_Supplied data_
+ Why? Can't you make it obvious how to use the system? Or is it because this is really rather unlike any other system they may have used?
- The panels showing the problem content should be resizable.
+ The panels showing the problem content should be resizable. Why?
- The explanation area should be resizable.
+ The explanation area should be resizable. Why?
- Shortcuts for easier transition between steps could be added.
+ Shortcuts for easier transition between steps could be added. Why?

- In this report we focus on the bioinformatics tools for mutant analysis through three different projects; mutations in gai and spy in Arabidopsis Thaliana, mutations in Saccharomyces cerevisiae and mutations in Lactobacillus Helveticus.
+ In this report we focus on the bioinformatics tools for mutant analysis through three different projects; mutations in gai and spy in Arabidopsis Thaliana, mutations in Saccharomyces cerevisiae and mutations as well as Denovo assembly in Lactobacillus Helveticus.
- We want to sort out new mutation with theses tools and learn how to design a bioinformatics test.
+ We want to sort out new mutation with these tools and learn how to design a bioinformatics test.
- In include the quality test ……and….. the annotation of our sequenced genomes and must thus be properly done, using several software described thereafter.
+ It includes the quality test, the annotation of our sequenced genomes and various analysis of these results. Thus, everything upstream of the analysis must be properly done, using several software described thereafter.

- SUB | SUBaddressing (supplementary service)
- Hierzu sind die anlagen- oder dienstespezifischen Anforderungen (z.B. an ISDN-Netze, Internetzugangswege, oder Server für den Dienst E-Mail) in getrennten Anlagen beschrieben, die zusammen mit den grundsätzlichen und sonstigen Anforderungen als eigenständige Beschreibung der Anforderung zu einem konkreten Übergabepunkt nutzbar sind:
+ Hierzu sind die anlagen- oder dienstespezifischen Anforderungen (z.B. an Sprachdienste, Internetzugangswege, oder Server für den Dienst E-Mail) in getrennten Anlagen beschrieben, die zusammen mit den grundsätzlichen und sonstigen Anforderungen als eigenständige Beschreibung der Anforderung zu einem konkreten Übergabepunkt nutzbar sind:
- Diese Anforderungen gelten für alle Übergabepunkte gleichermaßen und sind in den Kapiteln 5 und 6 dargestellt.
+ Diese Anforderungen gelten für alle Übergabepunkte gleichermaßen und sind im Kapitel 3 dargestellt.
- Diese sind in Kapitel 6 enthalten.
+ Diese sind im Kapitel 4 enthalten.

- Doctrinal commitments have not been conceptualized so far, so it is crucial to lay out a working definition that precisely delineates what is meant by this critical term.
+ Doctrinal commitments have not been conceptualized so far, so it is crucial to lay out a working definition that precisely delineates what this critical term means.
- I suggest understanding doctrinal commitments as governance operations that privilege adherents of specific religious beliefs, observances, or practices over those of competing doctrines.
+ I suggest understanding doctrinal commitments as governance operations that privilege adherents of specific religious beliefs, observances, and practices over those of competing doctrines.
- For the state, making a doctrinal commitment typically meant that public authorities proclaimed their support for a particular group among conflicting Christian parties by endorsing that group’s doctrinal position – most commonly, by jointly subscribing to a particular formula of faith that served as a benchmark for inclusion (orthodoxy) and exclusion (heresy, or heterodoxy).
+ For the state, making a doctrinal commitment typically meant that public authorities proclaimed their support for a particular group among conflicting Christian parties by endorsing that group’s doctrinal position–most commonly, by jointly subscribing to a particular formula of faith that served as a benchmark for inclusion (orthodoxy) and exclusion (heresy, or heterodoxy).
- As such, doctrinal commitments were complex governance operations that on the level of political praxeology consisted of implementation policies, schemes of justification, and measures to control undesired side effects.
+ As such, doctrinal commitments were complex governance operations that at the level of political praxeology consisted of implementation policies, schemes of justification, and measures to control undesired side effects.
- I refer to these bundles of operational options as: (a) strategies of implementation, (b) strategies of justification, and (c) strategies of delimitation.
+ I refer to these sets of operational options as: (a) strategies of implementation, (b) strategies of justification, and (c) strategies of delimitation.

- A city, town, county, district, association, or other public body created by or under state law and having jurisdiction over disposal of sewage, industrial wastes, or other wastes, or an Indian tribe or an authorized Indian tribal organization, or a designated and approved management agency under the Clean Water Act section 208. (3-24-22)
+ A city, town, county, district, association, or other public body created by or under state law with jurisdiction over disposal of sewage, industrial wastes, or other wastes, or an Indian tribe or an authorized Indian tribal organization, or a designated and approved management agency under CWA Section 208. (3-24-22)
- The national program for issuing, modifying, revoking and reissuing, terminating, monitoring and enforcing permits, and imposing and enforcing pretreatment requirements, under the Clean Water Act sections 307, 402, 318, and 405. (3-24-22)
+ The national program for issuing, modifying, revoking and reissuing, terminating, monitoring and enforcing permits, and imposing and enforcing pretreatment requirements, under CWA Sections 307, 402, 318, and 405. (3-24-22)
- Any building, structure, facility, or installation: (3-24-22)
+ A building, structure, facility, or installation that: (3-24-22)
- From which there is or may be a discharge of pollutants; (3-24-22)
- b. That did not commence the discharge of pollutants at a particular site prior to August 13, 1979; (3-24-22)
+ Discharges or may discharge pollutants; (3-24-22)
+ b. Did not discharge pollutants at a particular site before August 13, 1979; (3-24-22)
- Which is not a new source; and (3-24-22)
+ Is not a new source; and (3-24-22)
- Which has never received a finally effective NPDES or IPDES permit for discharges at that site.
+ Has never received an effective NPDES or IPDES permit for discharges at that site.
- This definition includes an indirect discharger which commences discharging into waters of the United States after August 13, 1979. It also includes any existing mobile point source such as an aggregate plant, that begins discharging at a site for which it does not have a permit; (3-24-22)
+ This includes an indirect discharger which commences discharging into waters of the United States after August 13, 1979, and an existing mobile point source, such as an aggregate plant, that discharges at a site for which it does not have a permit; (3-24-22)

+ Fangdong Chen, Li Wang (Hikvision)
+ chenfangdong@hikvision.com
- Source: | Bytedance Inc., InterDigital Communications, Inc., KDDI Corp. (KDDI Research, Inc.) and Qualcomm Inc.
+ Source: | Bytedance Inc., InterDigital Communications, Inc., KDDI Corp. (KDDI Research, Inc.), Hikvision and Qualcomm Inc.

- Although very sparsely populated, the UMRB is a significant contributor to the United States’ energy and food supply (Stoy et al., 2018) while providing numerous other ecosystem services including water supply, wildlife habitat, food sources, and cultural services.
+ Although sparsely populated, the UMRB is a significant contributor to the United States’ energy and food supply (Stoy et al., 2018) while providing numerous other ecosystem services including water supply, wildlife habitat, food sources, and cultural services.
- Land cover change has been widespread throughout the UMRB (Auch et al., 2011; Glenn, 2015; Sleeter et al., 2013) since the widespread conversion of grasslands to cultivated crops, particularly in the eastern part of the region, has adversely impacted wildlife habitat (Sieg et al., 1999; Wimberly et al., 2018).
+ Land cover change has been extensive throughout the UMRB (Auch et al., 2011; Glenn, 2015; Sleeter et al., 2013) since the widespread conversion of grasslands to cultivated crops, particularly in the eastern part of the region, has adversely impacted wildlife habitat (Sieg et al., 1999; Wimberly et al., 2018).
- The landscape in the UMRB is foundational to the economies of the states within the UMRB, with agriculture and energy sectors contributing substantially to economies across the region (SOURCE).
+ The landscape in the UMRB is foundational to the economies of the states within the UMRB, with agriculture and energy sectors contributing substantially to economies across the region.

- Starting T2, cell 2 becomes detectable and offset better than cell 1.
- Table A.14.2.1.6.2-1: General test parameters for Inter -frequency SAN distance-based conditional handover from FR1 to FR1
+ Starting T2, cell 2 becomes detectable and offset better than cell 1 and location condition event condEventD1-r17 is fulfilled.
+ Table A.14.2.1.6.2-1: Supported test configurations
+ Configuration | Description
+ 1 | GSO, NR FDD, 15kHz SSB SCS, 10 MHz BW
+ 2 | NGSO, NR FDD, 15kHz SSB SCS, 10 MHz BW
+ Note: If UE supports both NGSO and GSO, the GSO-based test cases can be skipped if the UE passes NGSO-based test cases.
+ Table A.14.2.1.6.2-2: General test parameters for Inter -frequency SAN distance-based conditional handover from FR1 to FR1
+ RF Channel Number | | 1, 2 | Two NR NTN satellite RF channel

_Exercise aim_
Reproduce exactly the lines above from the line with "- For the state, making" to the line with "- A city, town, county, district, association, or", including both, and add nothing.

_Exercise response_
- For the state, making a doctrinal commitment typically meant that public authorities proclaimed their support for a particular group among conflicting Christian parties by endorsing that group’s doctrinal position – most commonly, by jointly subscribing to a particular formula of faith that served as a benchmark for inclusion (orthodoxy) and exclusion (heresy, or heterodoxy).
+ For the state, making a doctrinal commitment typically meant that public authorities proclaimed their support for a particular group among conflicting Christian parties by endorsing that group’s doctrinal position–most commonly, by jointly subscribing to a particular formula of faith that served as a benchmark for inclusion (orthodoxy) and exclusion (heresy, or heterodoxy).
- As such, doctrinal commitments were complex governance operations that on the level of political praxeology consisted of implementation policies, schemes of justification, and measures to control undesired side effects.
+ As such, doctrinal commitments were complex governance operations that at the level of political praxeology consisted of implementation policies, schemes of justification, and measures to control undesired side effects.
- I refer to these bundles of operational options as: (a) strategies of implementation, (b) strategies of justification, and (c) strategies of delimitation.
+ I refer to these sets of operational options as: (a) strategies of implementation, (b) strategies of justification, and (c) strategies of delimitation.

- A city, town, county, district, association, or other public body created by or under state law and having jurisdiction over disposal of sewage, industrial wastes, or other wastes, or an Indian tribe or an authorized Indian tribal organization, or a designated and approved management agency under the Clean Water Act section 208. (3-24-22)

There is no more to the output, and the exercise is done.